Is reference counting necessary for a PHP implementation?

  100788
September 27, 2017 17:57 sid.kshatriya@gmail.com (Sidharth Kshatriya)
In:

https://github.com/php/php-langspec/blob/master/spec/04-basic-concepts.md#reclamation-and-automatic-memory-management

> Despite the use of the term refcount, conforming implementations are not required to use a reference counting-based implementation for automatic
memory management. Is this statement correct? If I understand correctly many PHP projects depend on the deterministic firing of `__destruct()` function to cleanup SQL transactions or connections and so forth. HHVM elaborates on this:
> Eliminating destructors. Deterministic object destruction is the reason why nonscalar PHP values require precise reference counting. This
requirement has long been, and continues to be, a sizable performance bottleneck in our optimized JIT-compiled code. Using garbage collection instead could unlock measurable performance improvements, and the behavior of destructors could be closely imitated by a combination of try/finally and other new language constructs. (from http://hhvm.com/blog/2017/09/18/the-future-of-hhvm.html ) I'm curious about the answer here. Is ref counting necessary for all PHP implementations like HHVM claims? Thanks, Sidharth
  100789
September 27, 2017 19:34 ajf@ajf.me (Andrea Faulds)
Hi there,

Sidharth Kshatriya wrote:
> In: > > https://github.com/php/php-langspec/blob/master/spec/04-basic-concepts.md#reclamation-and-automatic-memory-management > >> Despite the use of the term refcount, conforming implementations are not > required to use a reference counting-based implementation for automatic > memory management. > > Is this statement correct? If I understand correctly many PHP projects > depend on the deterministic firing of `__destruct()` function to cleanup > SQL transactions or connections and so forth.
It's __destruct() that is the problem, yes. If “running PHP code that relies on deterministic __destruct()” is what you mean by “a PHP implementation”, then yes, it's necessary. If not, then no. :) -- Andrea Faulds https://ajf.me/
  100790
September 27, 2017 19:39 smalyshev@gmail.com (Stanislav Malyshev)
Hi!

> Is this statement correct? If I understand correctly many PHP projects > depend on the deterministic firing of `__destruct()` function to cleanup > SQL transactions or connections and so forth.
Yes. But, strictly speaking, you do not have to use specifically refcounting - i.e. having some value to increment by 1 each time reference is added and decremented by 1 each time reference is removed - to achieve that. Pretty much none of the code requires there would be an actual counter - only that the system would behave as if there was a counter. Of course, in this case actually having the counter is the most natural way of doing it :) But if you find some other way of achieving the same semantics, I think it'd be still OK.
> instead could unlock measurable performance improvements, and the behavior > of destructors could be closely imitated by a combination of try/finally > and other new language constructs.
I am not sure I am convinced by this statement, and not sure how RAII patterns would work in GC-based environments (i.e. it seems to me they won't). That being said, many resource allocation scenarios can be implemented without RAII (in fact, C doesn't have RAII at all, people still manage to work with it :). -- Stas Malyshev smalyshev@gmail.com
  100792
September 28, 2017 05:55 sid.kshatriya@gmail.com (Sidharth Kshatriya)
The incrementing of the counter is the easy part.

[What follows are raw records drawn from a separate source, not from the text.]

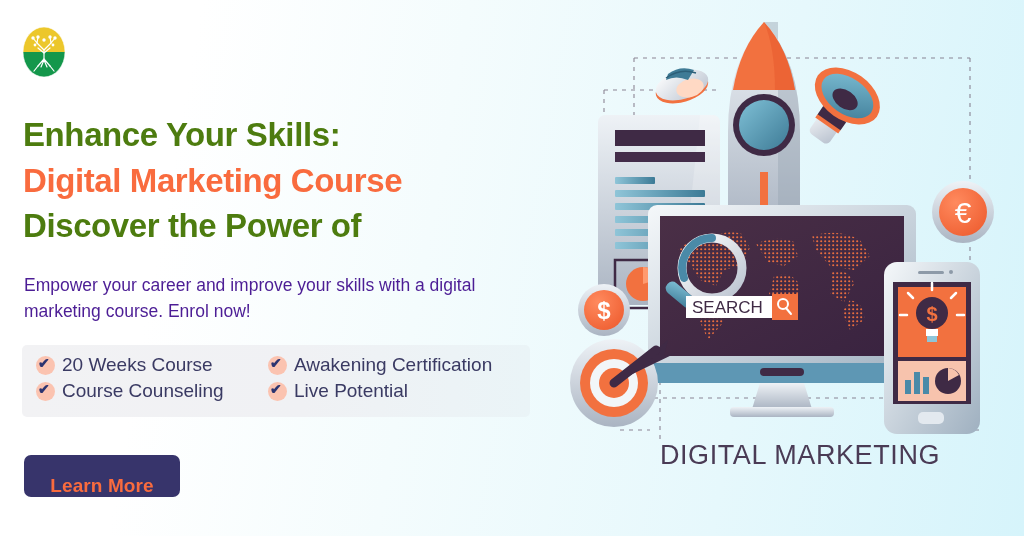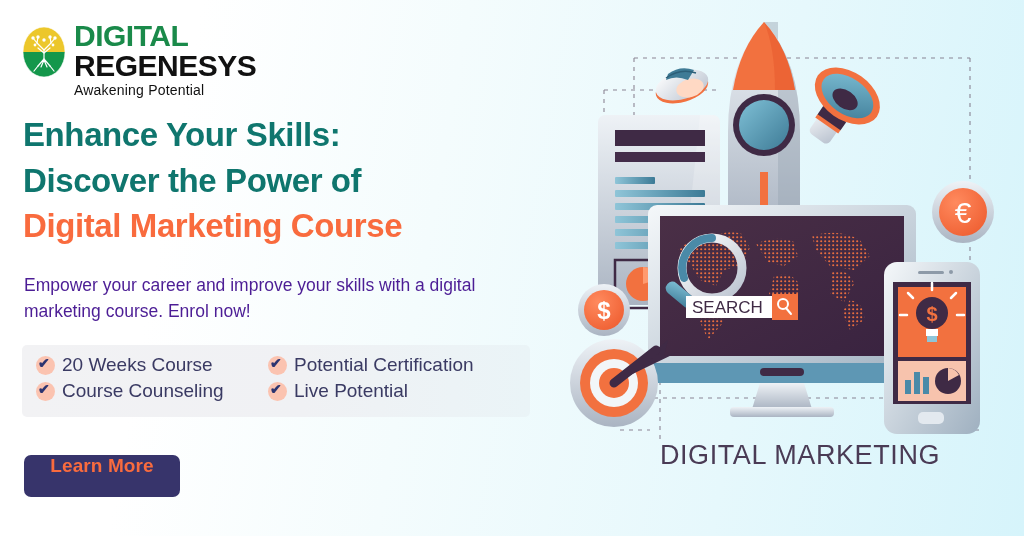--- a/index.html
+++ b/index.html
@@ -20,21 +20,21 @@
   #logo-wordmark { margin-left:8px; }
   .logo-line1 { font-size:30px; font-weight:bold; letter-spacing:-0.5px; line-height:0.95;
                 color:#1a8a4a; font-family:"Liberation Sans", sans-serif; }
   .logo-line2 { font-size:30px; font-weight:bold; letter-spacing:-0.5px; line-height:1.0;
                 color:#111111; font-family:"Liberation Sans", sans-serif; }
   .logo-tag   { font-size:14px; color:#111111; letter-spacing:0.2px; margin-top:1px;
                 font-family:"Liberation Sans", sans-serif; }
 
   
   #headline { position:absolute; left:23px; top:112px; width:520px; }
-  .h-line { font-size:33px; font-weight:bold; line-height:1.38; letter-spacing:-0.4px; color:#0f766e; }
+  .h-line { font-size:33px; font-weight:bold; line-height:1.38; letter-spacing:-0.4px; color:#4d7c0f; }
   .h-line.accent { color:#f96b3e; }
 
   
   #subtitle { position:absolute; left:24px; top:272px; width:530px;
               font-size:17.5px; line-height:1.5; color:#4c1d95; }
 
   
   #features-box { position:absolute; left:22px; top:345px; width:508px; height:72px;
                   background:linear-gradient(90deg,#f2f2f4 0%,#f0f1f4 55%,#eaf4f7 100%);
                   border-radius:5px; padding:9px 14px; }
@@ -42,21 +42,21 @@
   .feat { display:flex; align-items:center; }
   .chk { width:19px; height:19px; border-radius:50%; background:#fbc3b0;
          flex:0 0 auto; position:relative; margin-right:7px; }
   .chk::after { content:"✔"; position:absolute; left:2px; top:-1px;
                 font-size:14px; color:#2c3470; font-weight:bold; }
   .feat-label { font-size:19px; color:#3a3a63; }
 
   
   #cta-button { position:absolute; left:24px; top:455px; width:156px; height:42px;
                 background:#37346b; border-radius:7px; border:none; cursor:pointer;
-                display:flex; align-items:flex-start; justify-content:center; }
+                display:flex; align-items:flex-end; justify-content:center; }
   #cta-button span { color:#f96b3e; font-size:19px; font-weight:bold; letter-spacing:0.1px; }
 
   
   #illustration { position:absolute; left:560px; top:0; width:464px; height:536px; }
   #illu-svg { position:absolute; left:0; top:0; }
   #illu-caption { position:absolute; left:8px; top:440px; width:464px; text-align:center;
                   font-size:27px; color:#4a3b55; letter-spacing:0.6px; }
 </style>
 </head>
 <body>
@@ -87,44 +87,39 @@
           <circle cx="11" cy="12" r="1.7"></circle>
             <circle cx="16" cy="11" r="1.7"></circle>
           <circle cx="33" cy="12" r="1.7"></circle>
             <circle cx="28" cy="11" r="1.7"></circle>
           <circle cx="22" cy="14" r="1.7"></circle>
             <circle cx="13" cy="19" r="1.4"></circle>
           <circle cx="31" cy="19" r="1.4"></circle>
         </g>
       </svg>
     </div>
-    <div id="logo-wordmark">
-      <div class="logo-line1">DIGITAL</div>
-      <div class="logo-line2">REGENESYS</div>
-      <div class="logo-tag">Awakening Potential</div>
-    </div>
   </div>
 
   <div id="headline">
     <div class="h-line">Enhance Your Skills:</div>
+    <div class="h-line accent">Digital Marketing Course</div>
     <div class="h-line">Discover the Power of</div>
-    <div class="h-line accent">Digital Marketing Course</div>
   </div>
 
   <div id="subtitle">Empower your career and improve your skills with a digital marketing course. Enrol now!</div>
 
   <div id="features-box">
     <div class="feat-grid">
       <div class="feat">
         <span class="chk"></span>
         <span class="feat-label">20 Weeks Course</span>
       </div>
       <div class="feat">
         <span class="chk"></span>
-        <span class="feat-label">Potential Certification</span>
+        <span class="feat-label">Awakening Certification</span>
       </div>
       <div class="feat">
         <span class="chk"></span>
         <span class="feat-label">Course Counseling</span>
       </div>
       <div class="feat">
         <span class="chk"></span>
         <span class="feat-label">Live Potential</span>
       </div>
     </div>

In ref counting, while decrementing the counter for a non-scalar (objects,
arrays, etc), if the counter reaches zero we need to follow all the
non-scalars referenced by the non-scalar you just made zero (and decrement
them too. Also, if any of them reach zero then you would need to follow up
on the non-scalars they point to, and so forth recursively). So reference
counting can become non-deterministic in terms of number of objects you
need to touch while doing any operation that results in a counter
decrement. Perhaps that is why HHVM is claiming that ref-counting can be a
performance hit?

The point here is that since we need the destructor to fire
deterministically there seems to be no way to avoid reference counting
semantics. We can however choose not to free memory while doing reference
updates but wait for later during a full garbage collection pass. However I
don't know what the specific performance implications of this might be.
That garbage collection pass will also automatically deal with circular
references. (However the Zend PHP implementation frees the objects during
reference decrement and only deals with cycles during it "gc" pass as far
as I know).

TL;DR: It seems to me that we need to follow full reference counting
semantics which involve following indeterminate non-scalar chains even
though we may not choose to actually free the memory occupied by
non-scalars when doing so.

Thanks,

Sidharth




On Thu, Sep 28, 2017 at 1:09 AM, Stanislav Malyshev <smalyshev@gmail.com>
wrote:

> Hi! > > > Is this statement correct? If I understand correctly many PHP projects > > depend on the deterministic firing of `__destruct()` function to cleanup > > SQL transactions or connections and so forth. > > Yes. But, strictly speaking, you do not have to use specifically > refcounting - i.e. having some value to increment by 1 each time > reference is added and decremented by 1 each time reference is removed - > to achieve that. Pretty much none of the code requires there would be an > actual counter - only that the system would behave as if there was a > counter. Of course, in this case actually having the counter is the most > natural way of doing it :) But if you find some other way of achieving > the same semantics, I think it'd be still OK. > > > instead could unlock measurable performance improvements, and the > behavior > > of destructors could be closely imitated by a combination of try/finally > > and other new language constructs. > > I am not sure I am convinced by this statement, and not sure how RAII > patterns would work in GC-based environments (i.e. it seems to me they > won't). That being said, many resource allocation scenarios can be > implemented without RAII (in fact, C doesn't have RAII at all, people > still manage to work with it :). > > -- > Stas Malyshev > smalyshev@gmail.com >